Filter the entries below, keeping every line that has the word "thumb".

Entries shown Start Marker

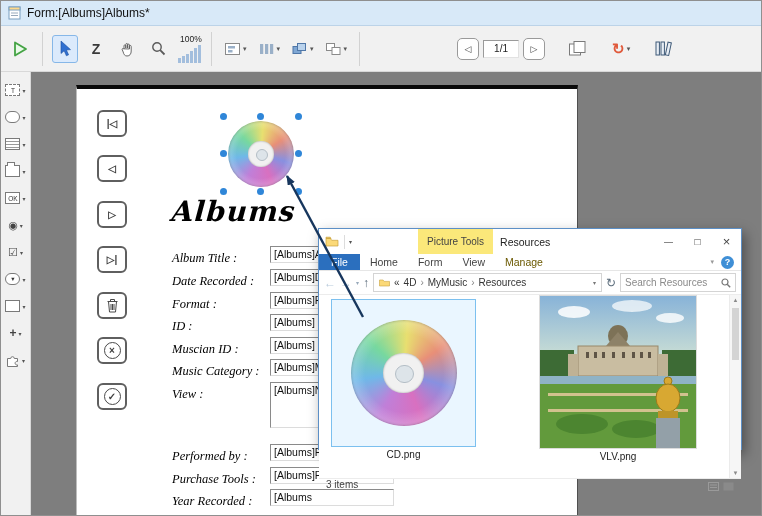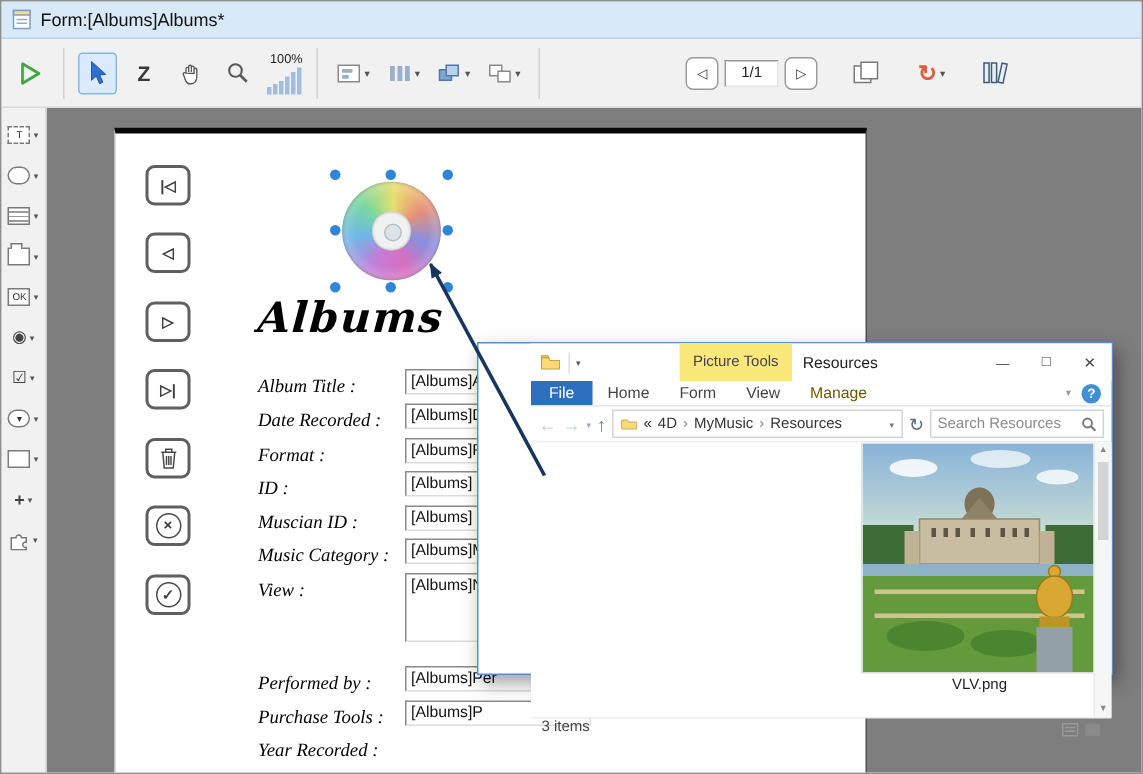--- a/index.html
+++ b/index.html
@@ -94,7 +94,7 @@
 
   
   .explorer { position:absolute; left:317px; top:227px; width:424px; height:222px; background:#fff;
-              border:1px solid #5c8fc6; box-shadow:3px 5px 12px rgba(0,0,0,.38); z-index:20; font-size:10.5px;padding-left:35px; }
+              border:1px solid #5c8fc6; box-shadow:3px 5px 12px rgba(0,0,0,.38); z-index:20; font-size:10.5px; }
   .e-title { height:25px; display:flex; align-items:stretch; background:#fff; }
   .e-title > * { align-self:center; }
   .qa-folder { margin-left:6px; }

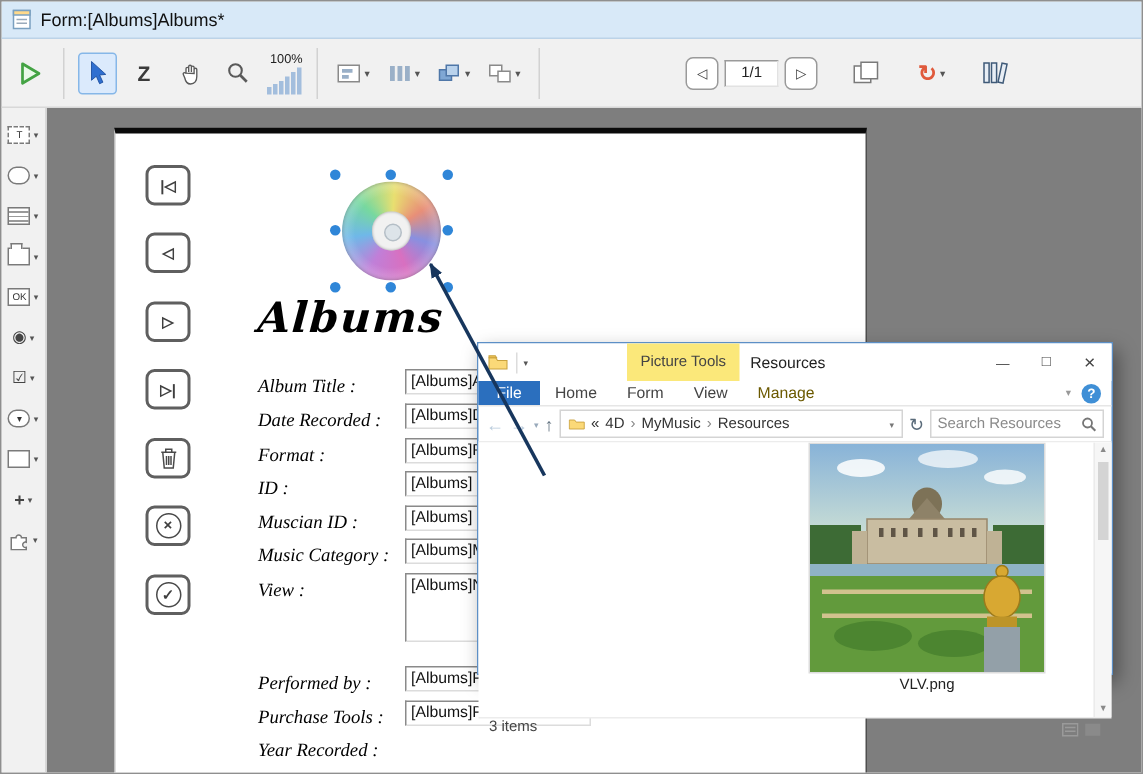--- a/index.html
+++ b/index.html
@@ -447,6 +447,12 @@
       </div>
     </div>
     <div class="e-content">
+      <div class="tile tile-cd">
+        <div class="thumb-frame selected">
+          <div class="cd cd-lg"></div>
+        </div>
+        <div class="tile-label">CD.png</div>
+      </div>
       <div class="tile tile-vlv">
         <div class="thumb-frame">
           <svg width="156" height="152" viewBox="0 0 156 152">

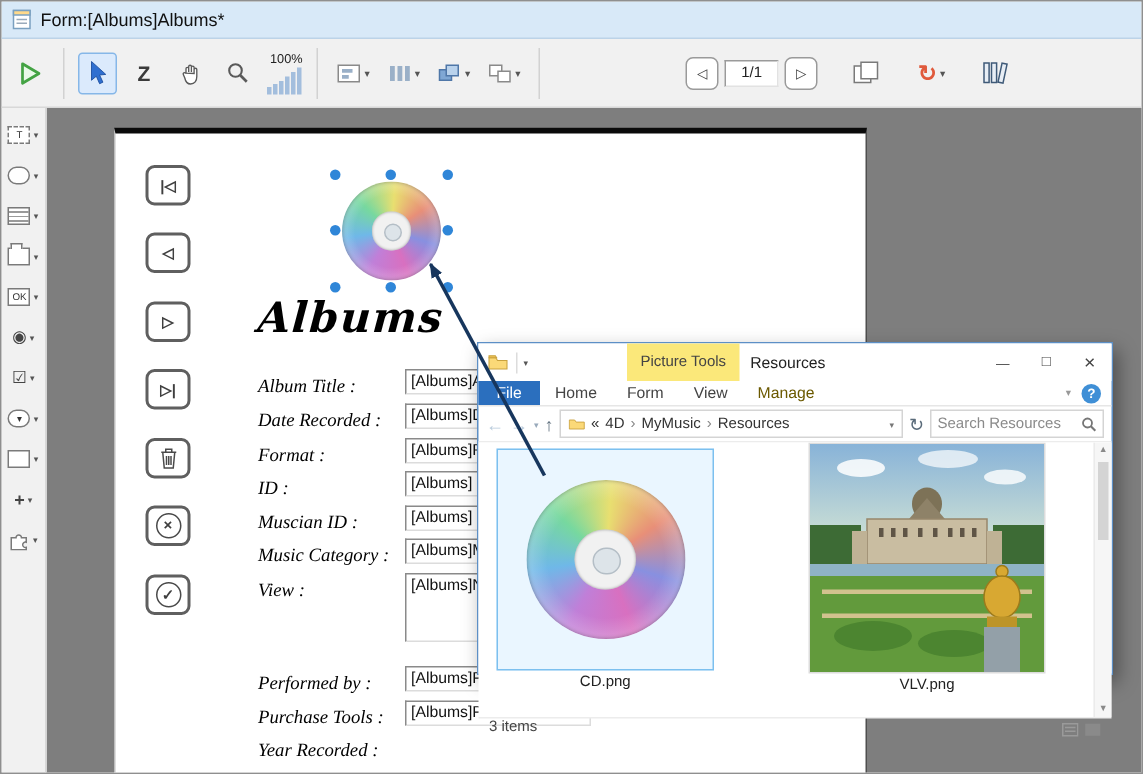--- a/index.html
+++ b/index.html
@@ -389,6 +389,7 @@
         </div>
         <div class="frow fr9">
           <span class="flabel">Year Recorded :</span>
+          <span class="fvalue">[Albums</span>
         </div>
       </div>
     </div>

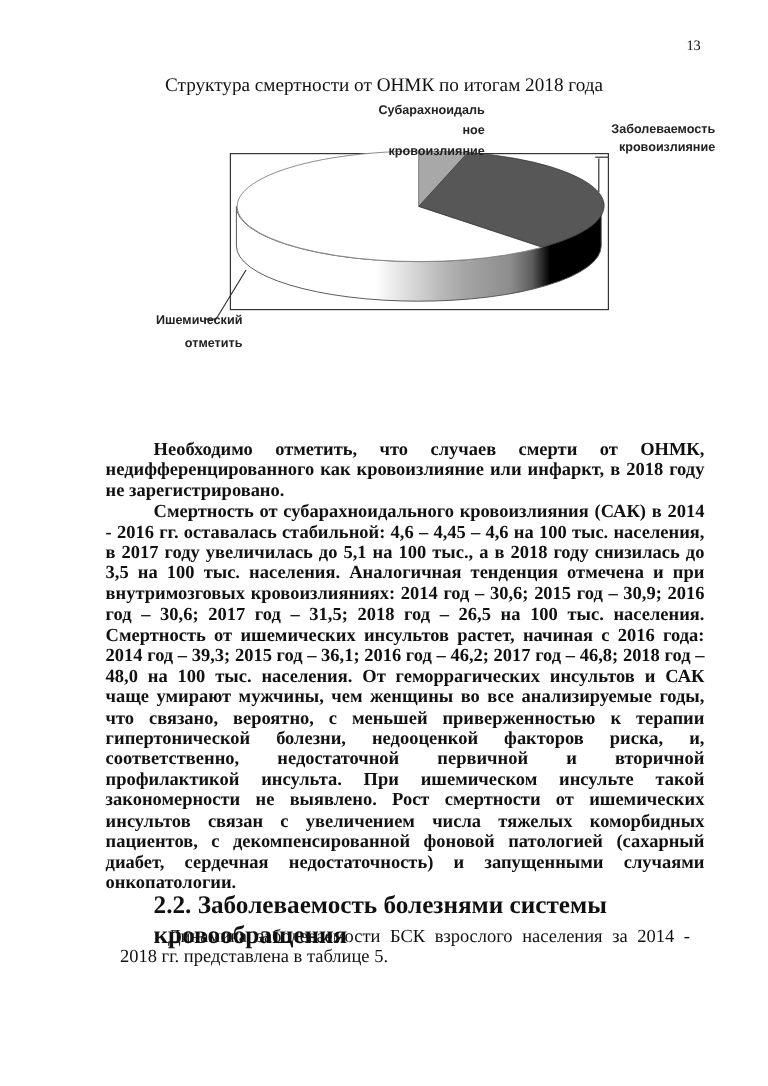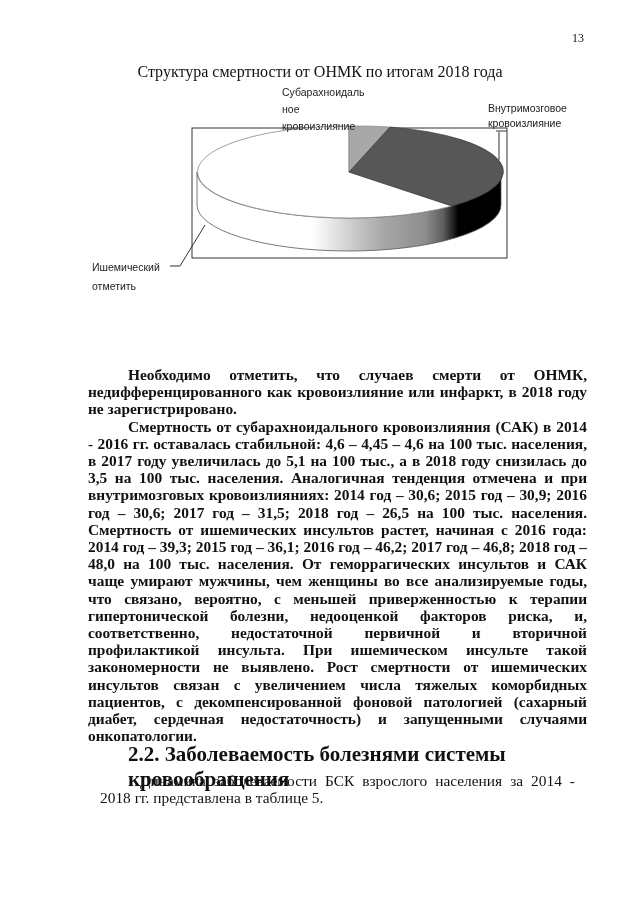--- a/index.html
+++ b/index.html
@@ -7,7 +7,7 @@
          font-family:"Liberation Serif", serif; color:#111; }
   .page-number { position:absolute; left:572px; top:31px; font-size:12px; }
   .chart-title { position:absolute; left:0; width:640px; top:63px; text-align:center; font-size:16px; }
-  .chart-label { position:absolute; font-family:"Liberation Sans", sans-serif; font-weight:normal; font-size:10.5px; text-align:left; line-height:17px; color:#222; }
+  .chart-label { position:absolute; font-family:"Liberation Sans", sans-serif; font-weight:bold; font-size:10.5px; text-align:right; line-height:17px; color:#222; }
   .lbl-sah { left:282px; top:84px; width:122px; }
   .lbl-ich { left:488px; top:101px; width:108px; line-height:15px; }
   .lbl-isch { left:92px; top:246px; width:110px; line-height:19px;margin-top:12px; }

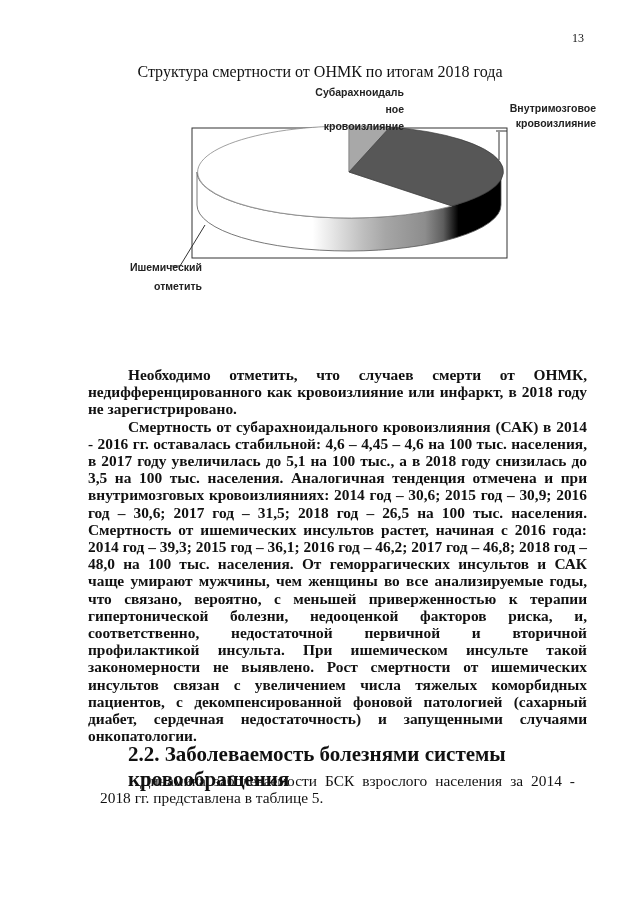--- a/index.html
+++ b/index.html
@@ -66,7 +66,7 @@
   <div>кровоизлияние</div>
 </div>
 <div class="chart-label lbl-ich">
-  <div>Внутримозговое</div>
+  <div>Заболеваемость</div>
   <div>кровоизлияние</div>
 </div>
 <div class="chart-label lbl-isch">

Entries shown End Marker

▶ _Task answer_:
+        <div class="thumb-frame selected">
         <div class="thumb-frame">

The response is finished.